How could I organize my data to pretrain and finetune?

FlyEgle / MAE-pytorch

Masked Autoencoders Are Scalable Vision Learners

245 stars 36 forks source link

How could I organize my data to pretrain and finetune? #4

Closed insomniaaac closed 2 years ago

insomniaaac commented 2 years ago

suppose I have many images in a folder, like: 1.jpg 2.jpg ... 9999.jpg

how could I organize these pics to pretrain my model?
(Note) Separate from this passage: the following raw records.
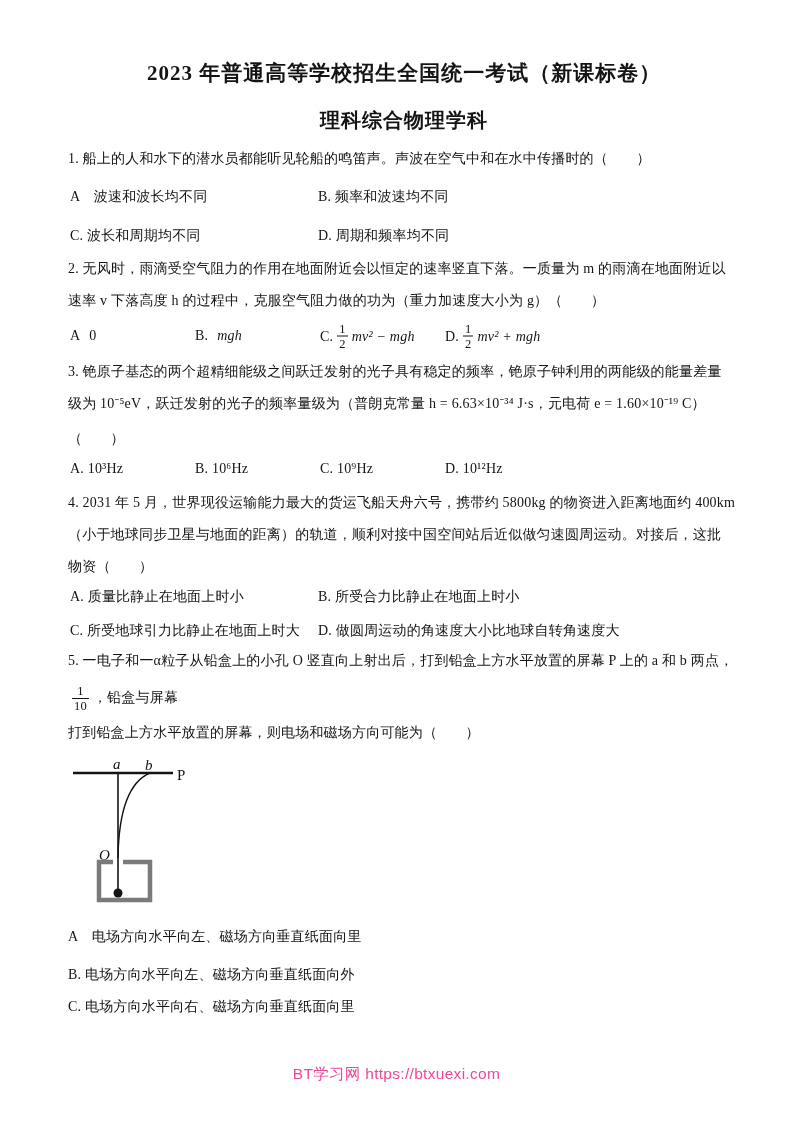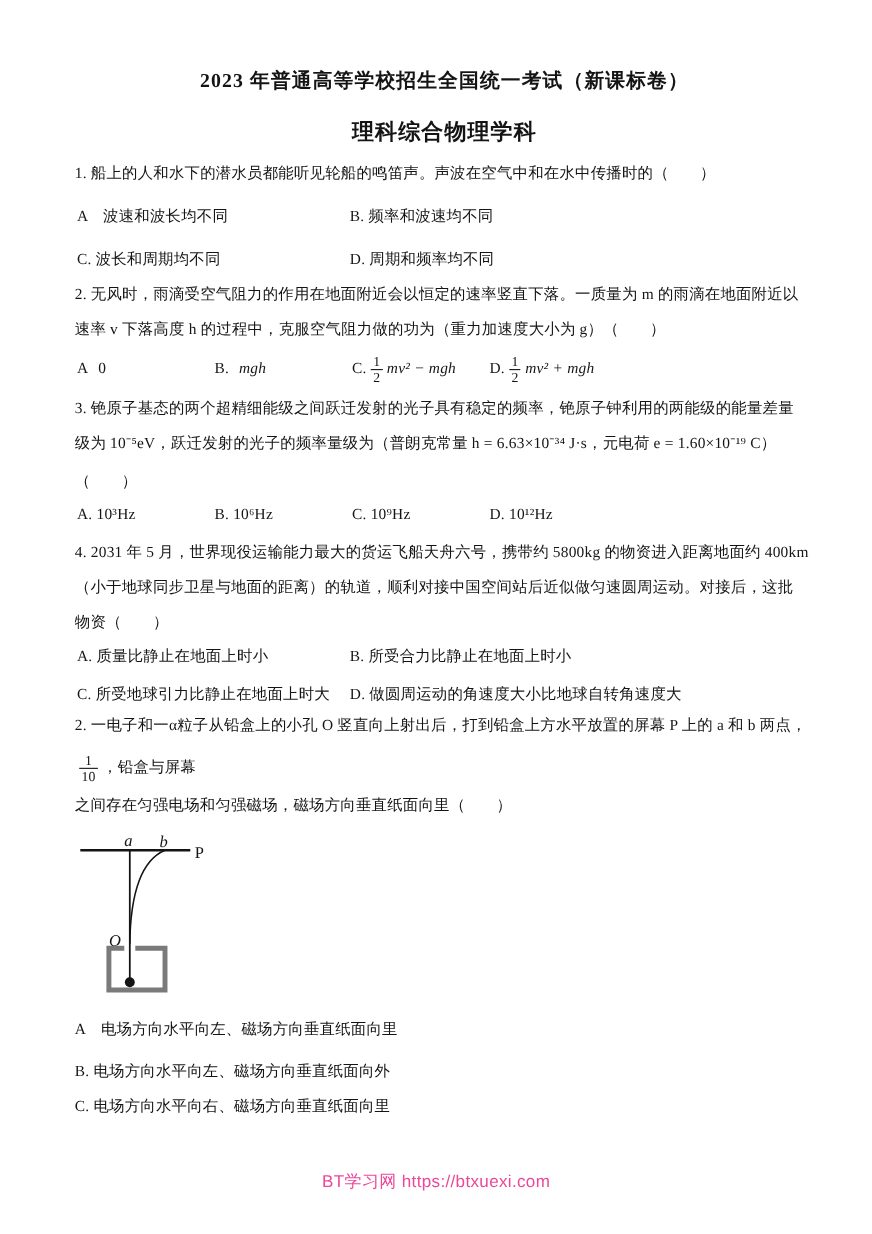"2023 年普通高等学校招生全国统一考试（新课标卷）" .title { font-size: 18px -> 21px }
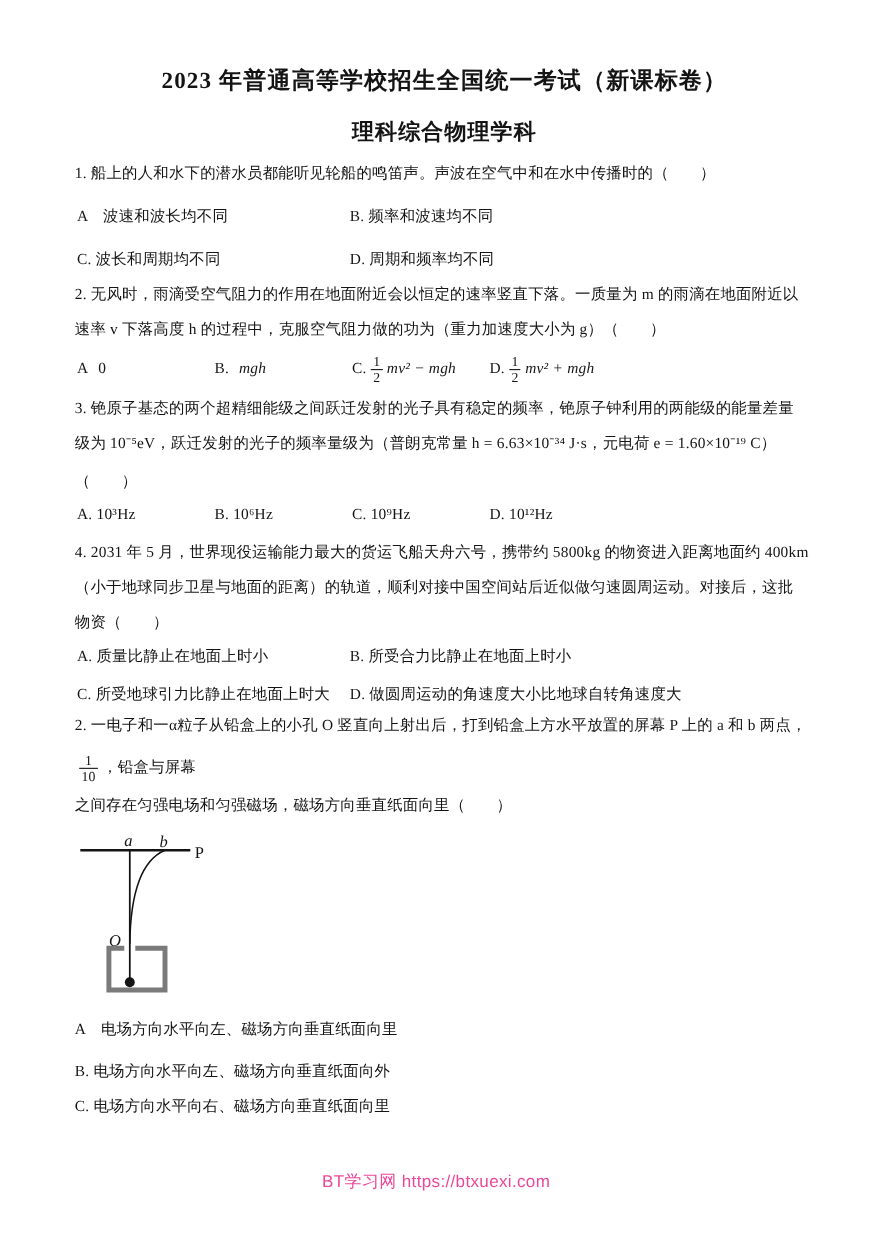"2. 一电子和一α粒子从铅盒上的小孔 O" div.stem { text: 2 -> 5 }
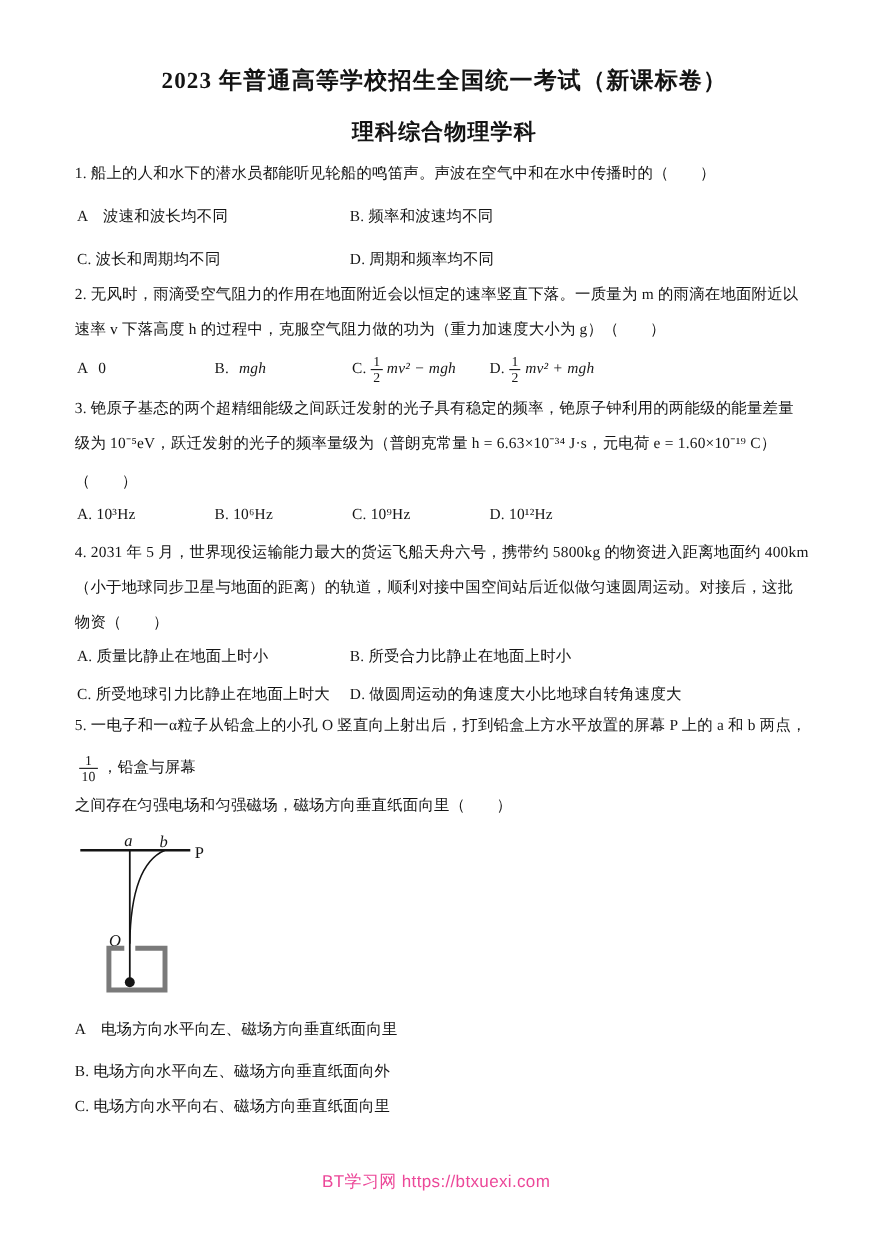"之间存在匀强电场和匀强磁场，磁场方向垂直纸面向里（ ）" div.stem { text: 之间存在匀强电场和匀强磁场，磁场方向垂直纸面向里 -> 打到铅盒上方水平放置的屏幕，则电场和磁场方向可能为 }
FlyEgle commented 2 years ago

you can use the os.listdir to get you folder all images, and write the path with label in txt file.The format is like this, xxx/1.jpg, label xxx/2.jpg, label ... xxx/9999.jpg, label

insomniaaac commented 2 years ago

Thank you for your quick reply. But I am still confused because the model should not need labeled images in the pre-training stage. My dataset is composed of several small datasets, which makes it difficult to extract their labels. So if you mean that pretrain code and finetune code are in one module?

FlyEgle commented 2 years ago

Pretrain model is not need label, but finetune need. In my pretrain stage, i not used the label for supervision model, only use the images.My dataset is used for pretrain and finetune, so my format is the image with label.You can randomly label, such as all is 0, which is not used in the pretrain stage.